Problem: The records below must be returned exactly, with every picture left out.

[[ Provided information, beginning ]]

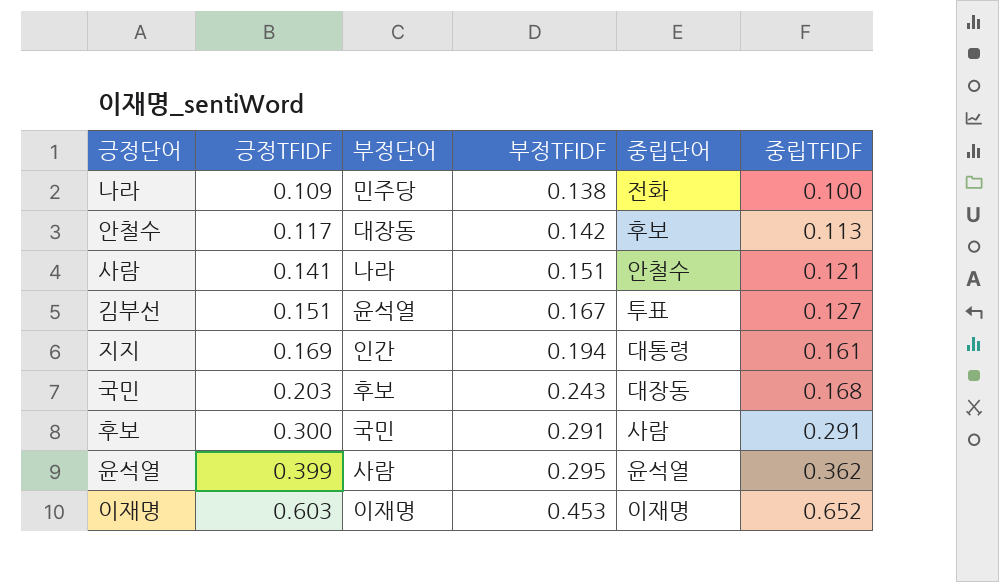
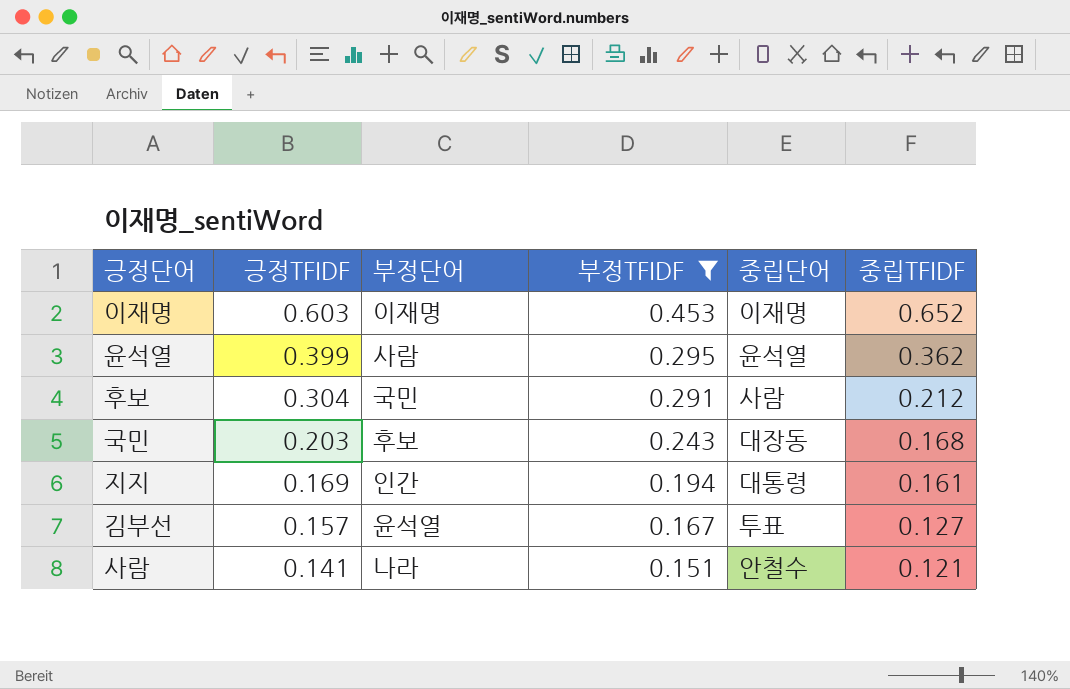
filter: none -> 부정TFIDF >= 0.151
row order: 긍정TFIDF ascending -> 긍정TFIDF descending
후보 | 긍정TFIDF: 0.300 -> 0.304
후보 | 중립TFIDF: 0.291 -> 0.212
김부선 | 긍정TFIDF: 0.151 -> 0.157

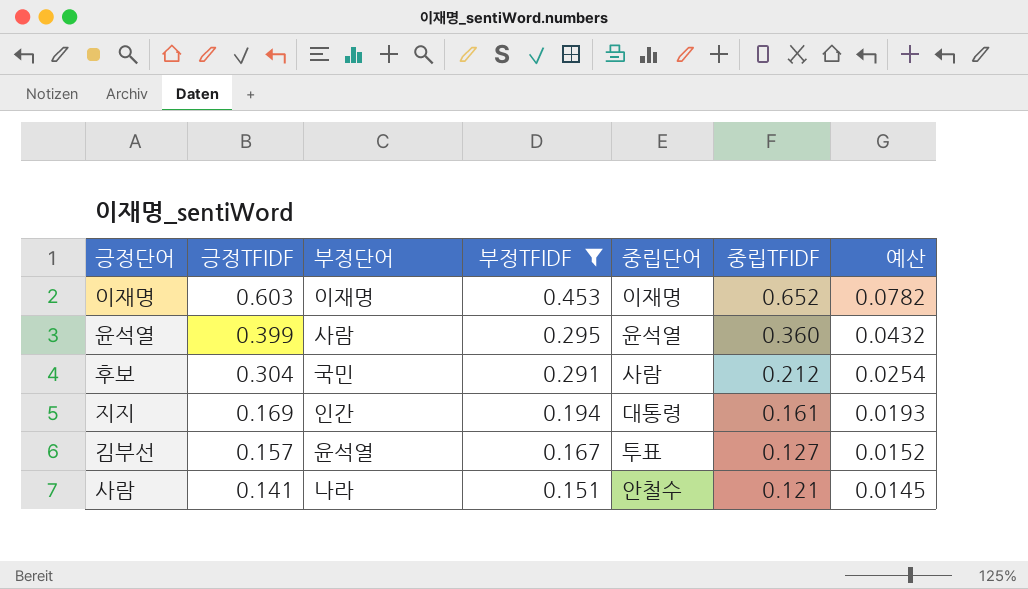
column 예산 | formula: none -> [중립TFIDF] * 0.12
row 국민: 0.203 | 후보 | 0.243 | 대장동 | 0.168 -> none
윤석열 | 중립TFIDF: 0.362 -> 0.360

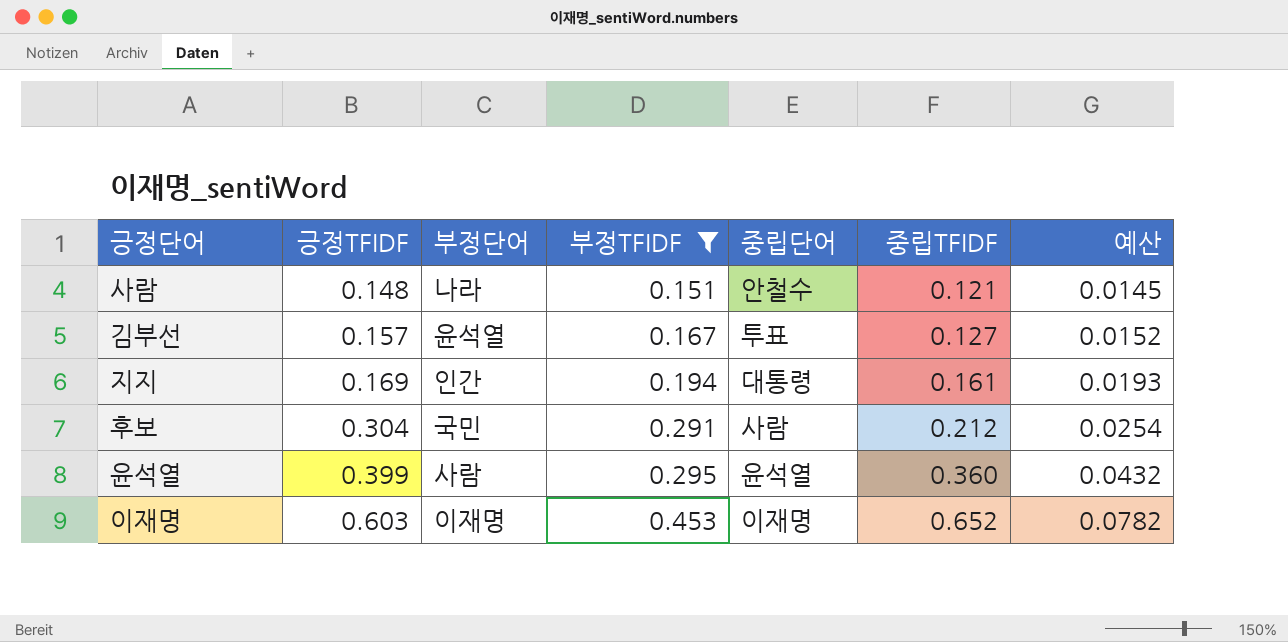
row order: 긍정TFIDF descending -> 긍정TFIDF ascending
사람 | 긍정TFIDF: 0.141 -> 0.148

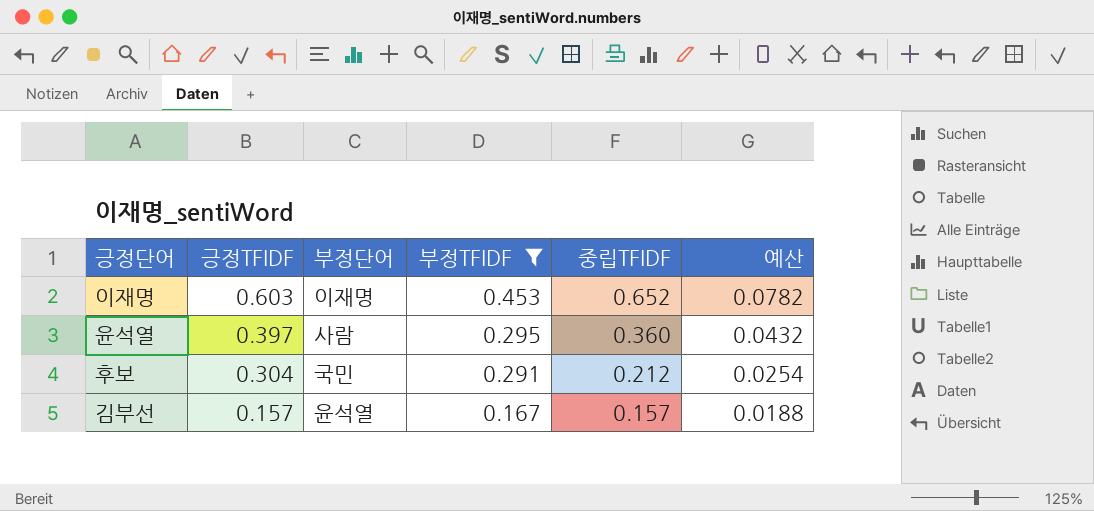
row order: 긍정TFIDF ascending -> 긍정TFIDF descending
column 중립단어 | position: 5 -> none
row 사람: 0.148 | 나라 | 0.151 | 안철수 | 0.121 | 0.0145 -> none
row 지지: 0.169 | 인간 | 0.194 | 대통령 | 0.161 | 0.0193 -> none
윤석열 | 긍정TFIDF: 0.399 -> 0.397
김부선 | 중립TFIDF: 0.127 -> 0.157
김부선 | 예산: 0.0152 -> 0.0188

[[ Provided information, end ]]

Exercise solution:
filter: none -> 부정TFIDF >= 0.151
row order: 긍정TFIDF ascending -> 긍정TFIDF descending
후보 | 긍정TFIDF: 0.300 -> 0.304
후보 | 중립TFIDF: 0.291 -> 0.212
김부선 | 긍정TFIDF: 0.151 -> 0.157

column 예산 | formula: none -> [중립TFIDF] * 0.12
row 국민: 0.203 | 후보 | 0.243 | 대장동 | 0.168 -> none
윤석열 | 중립TFIDF: 0.362 -> 0.360

row order: 긍정TFIDF descending -> 긍정TFIDF ascending
사람 | 긍정TFIDF: 0.141 -> 0.148

row order: 긍정TFIDF ascending -> 긍정TFIDF descending
column 중립단어 | position: 5 -> none
row 사람: 0.148 | 나라 | 0.151 | 안철수 | 0.121 | 0.0145 -> none
row 지지: 0.169 | 인간 | 0.194 | 대통령 | 0.161 | 0.0193 -> none
윤석열 | 긍정TFIDF: 0.399 -> 0.397
김부선 | 중립TFIDF: 0.127 -> 0.157
김부선 | 예산: 0.0152 -> 0.0188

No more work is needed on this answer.